Please repeat the data exactly. Any picture in it stays out.
[Start of Attachment]
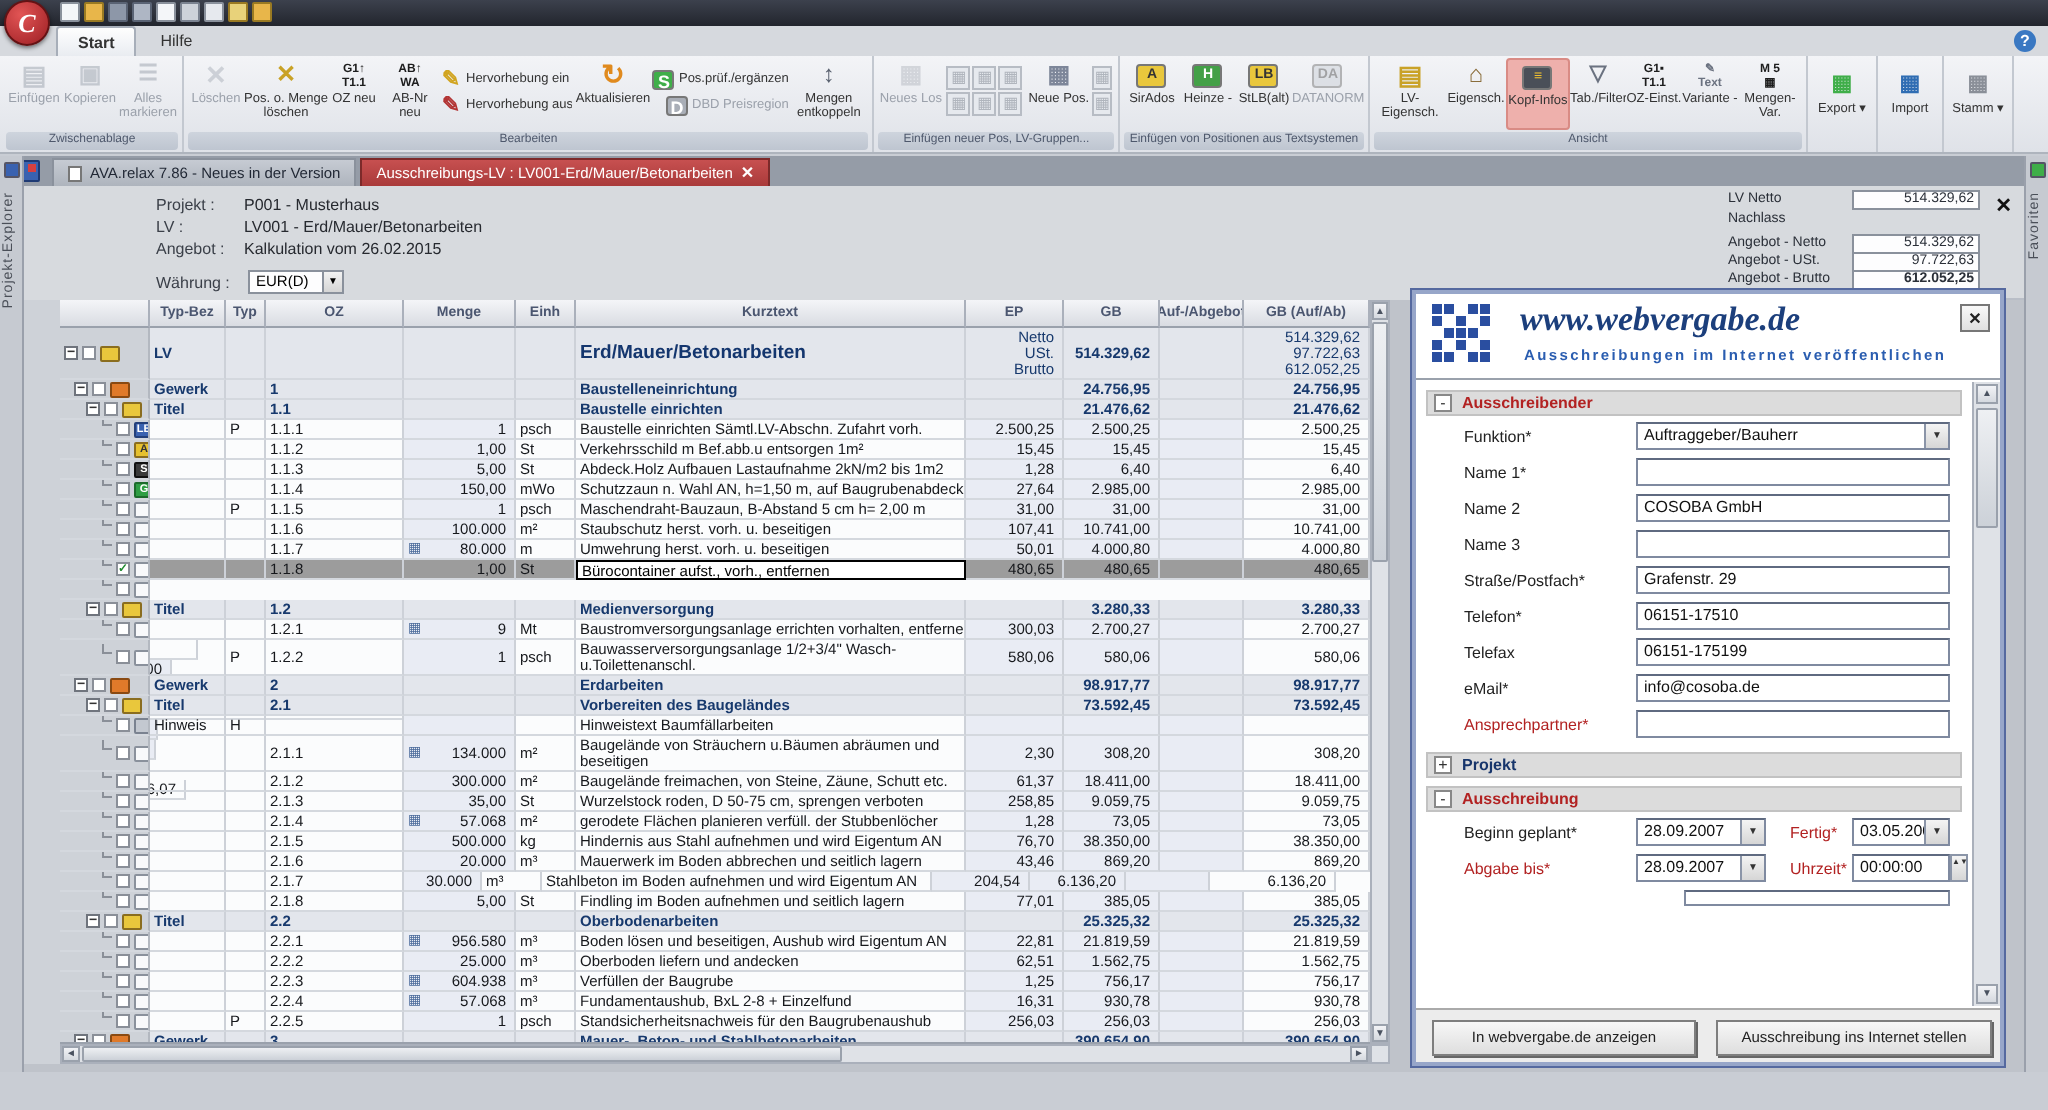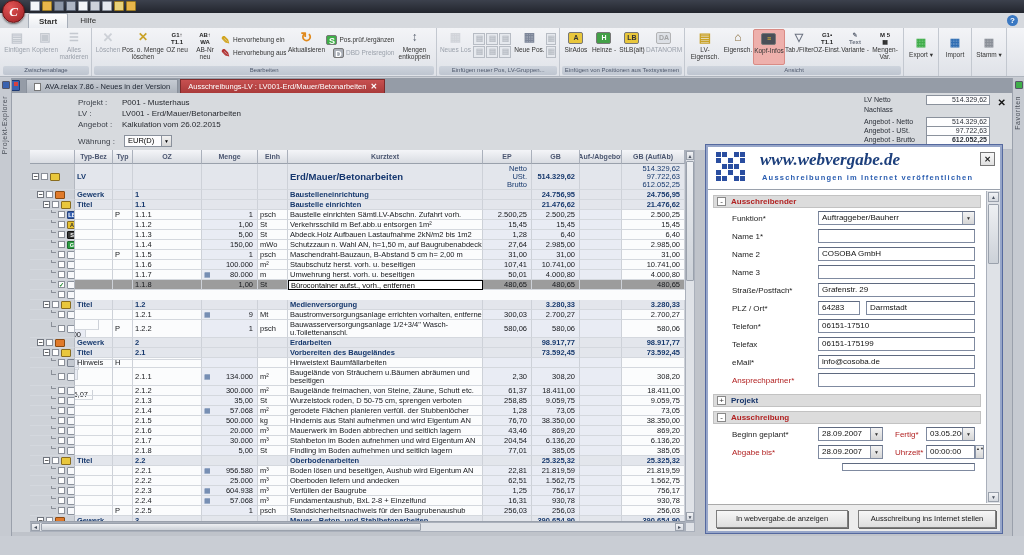"PLZ / Ort*" div.frow { html: <div> <div>PLZ / Ort*</div> <div>64283</div> <div>Darmstadt</div> </div> -> none }
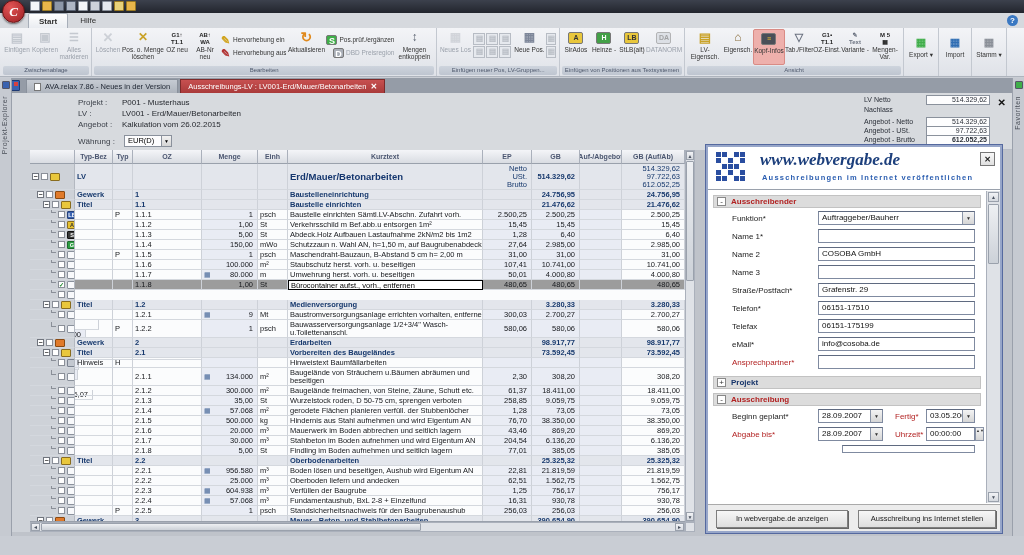"30.000" div.td { width: 56px -> 39px }
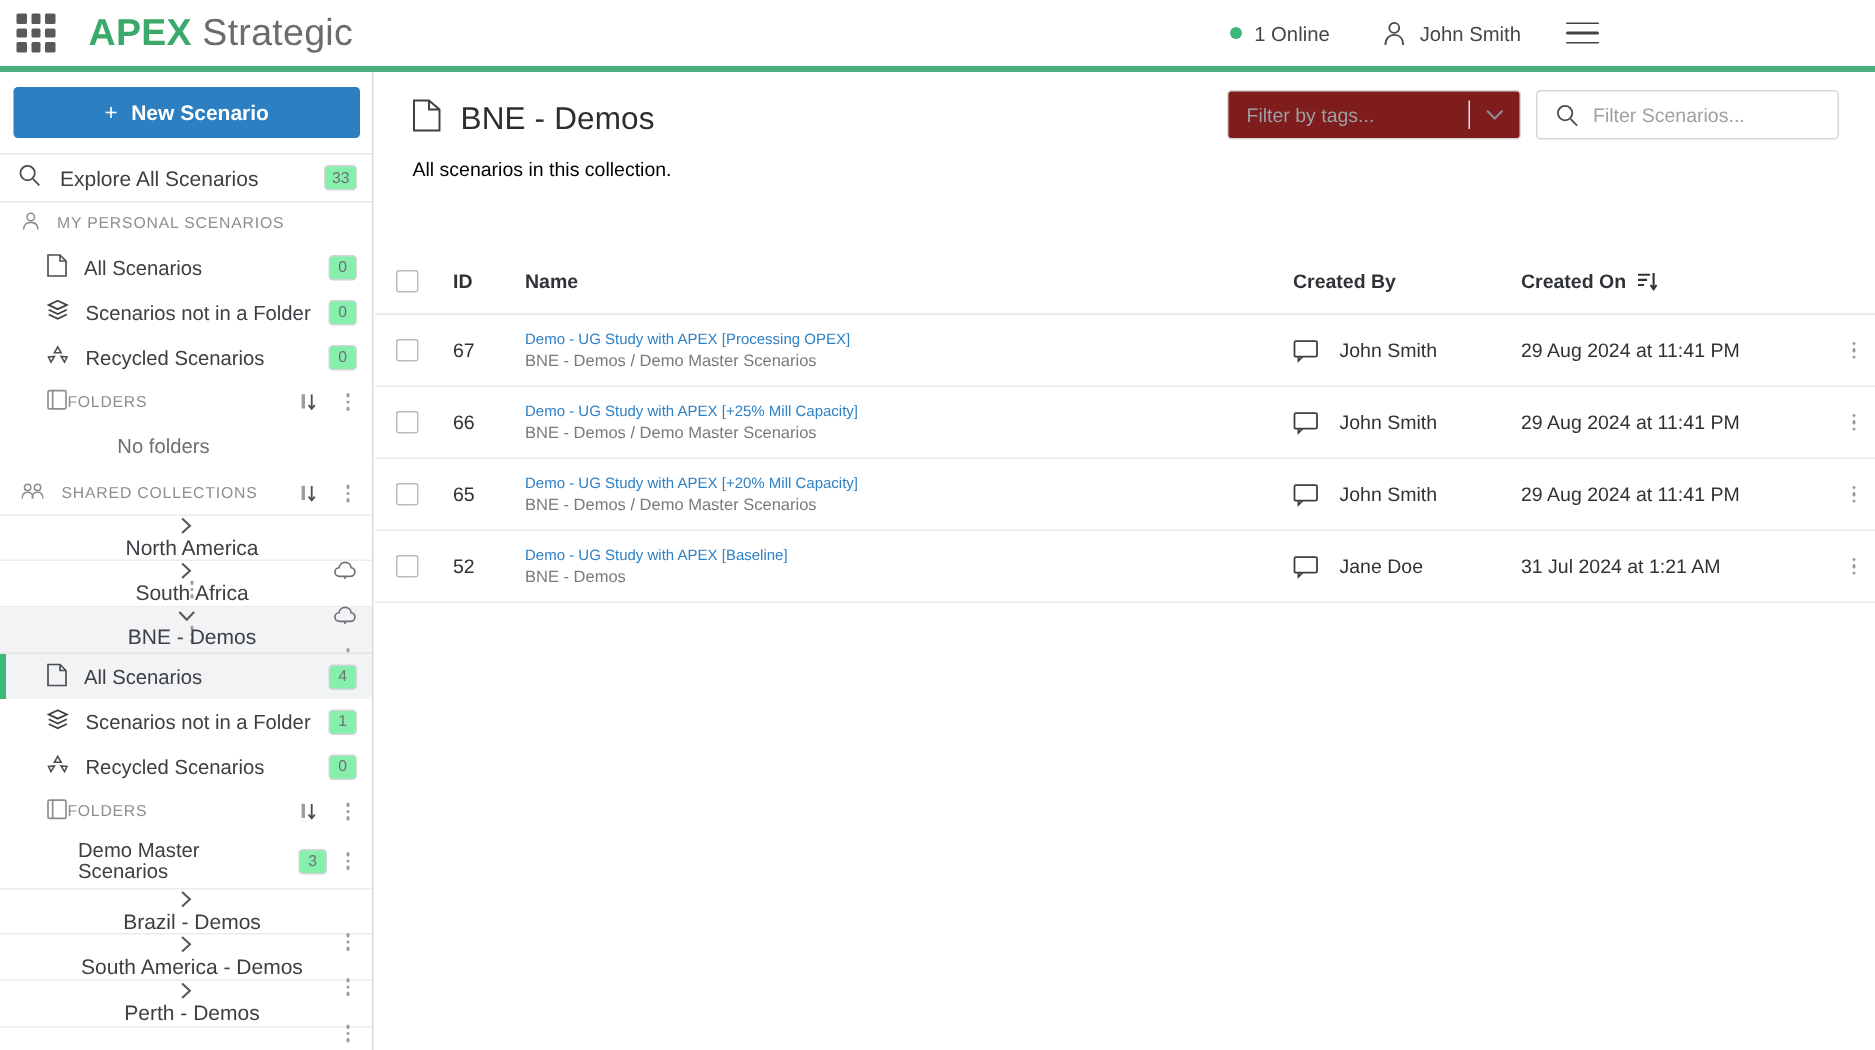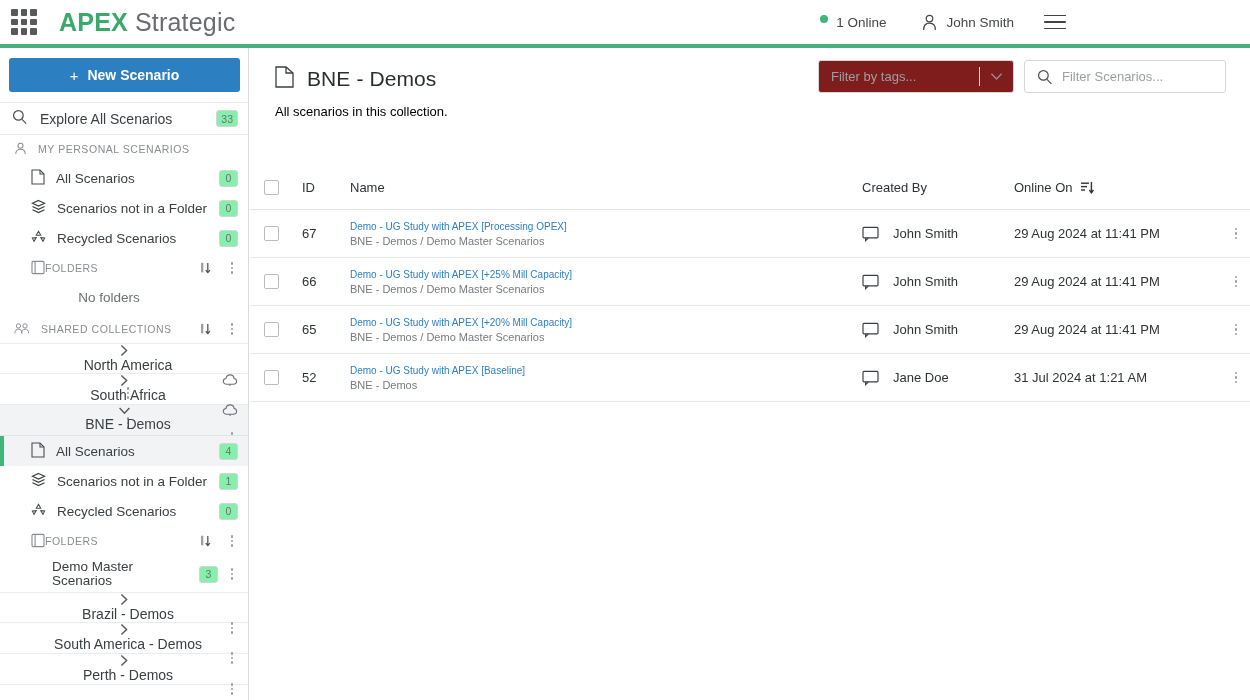"1 Online" .online-wrap { align-items: none -> center }
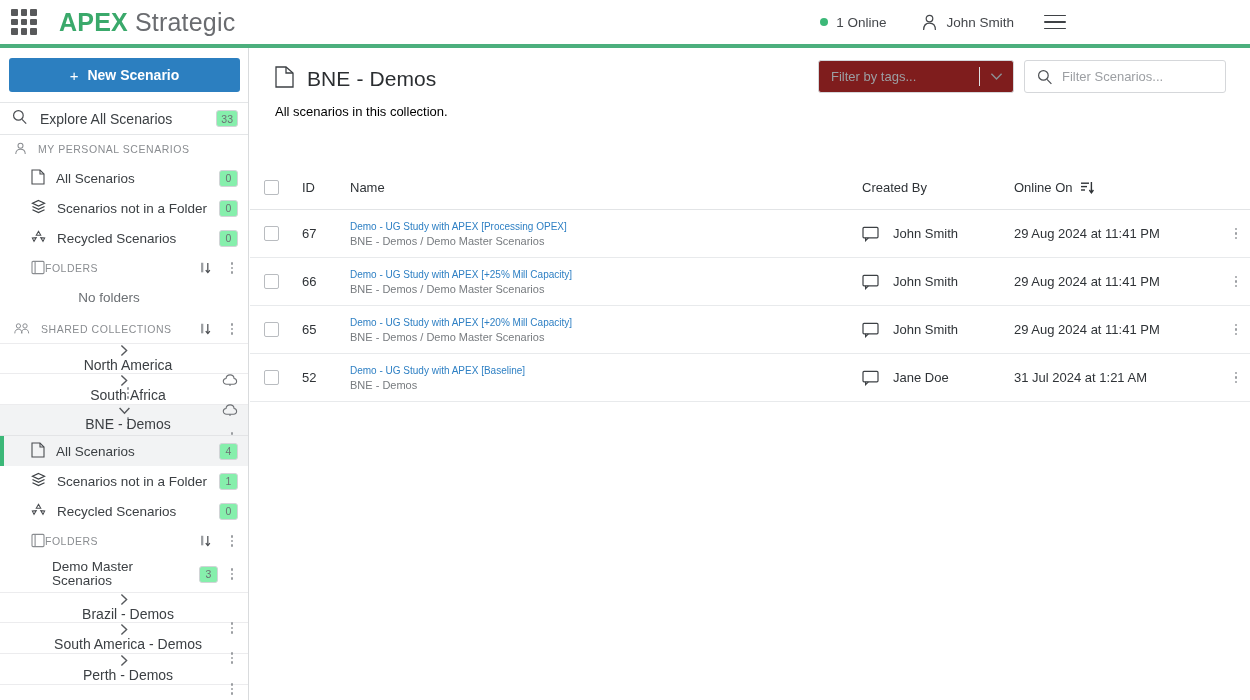"ID" .thead { font-weight: normal -> bold }
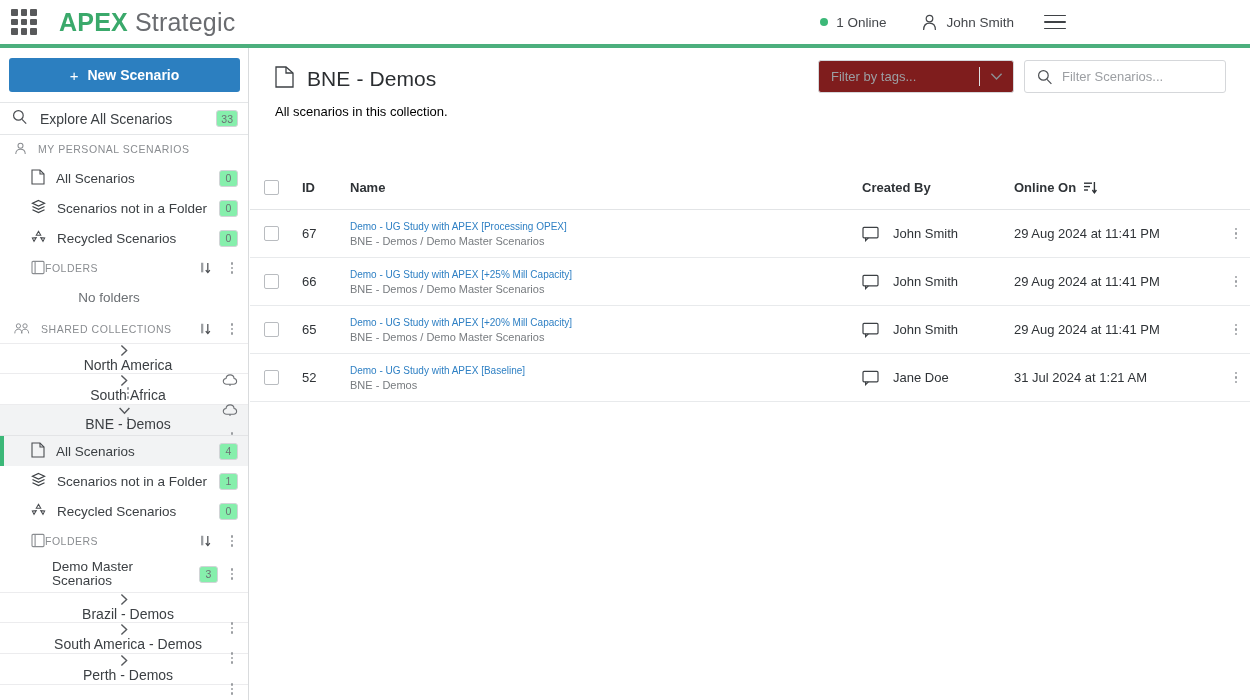"Online On" span { text: Online -> Created }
[End of Attachment]
__Output for this exercise__:
"PLZ / Ort*" div.frow { html: <div> <div>PLZ / Ort*</div> <div>64283</div> <div>Darmstadt</div> </div> -> none }
"30.000" div.td { width: 56px -> 39px }
"1 Online" .online-wrap { align-items: none -> center }
"ID" .thead { font-weight: normal -> bold }
"Online On" span { text: Online -> Created }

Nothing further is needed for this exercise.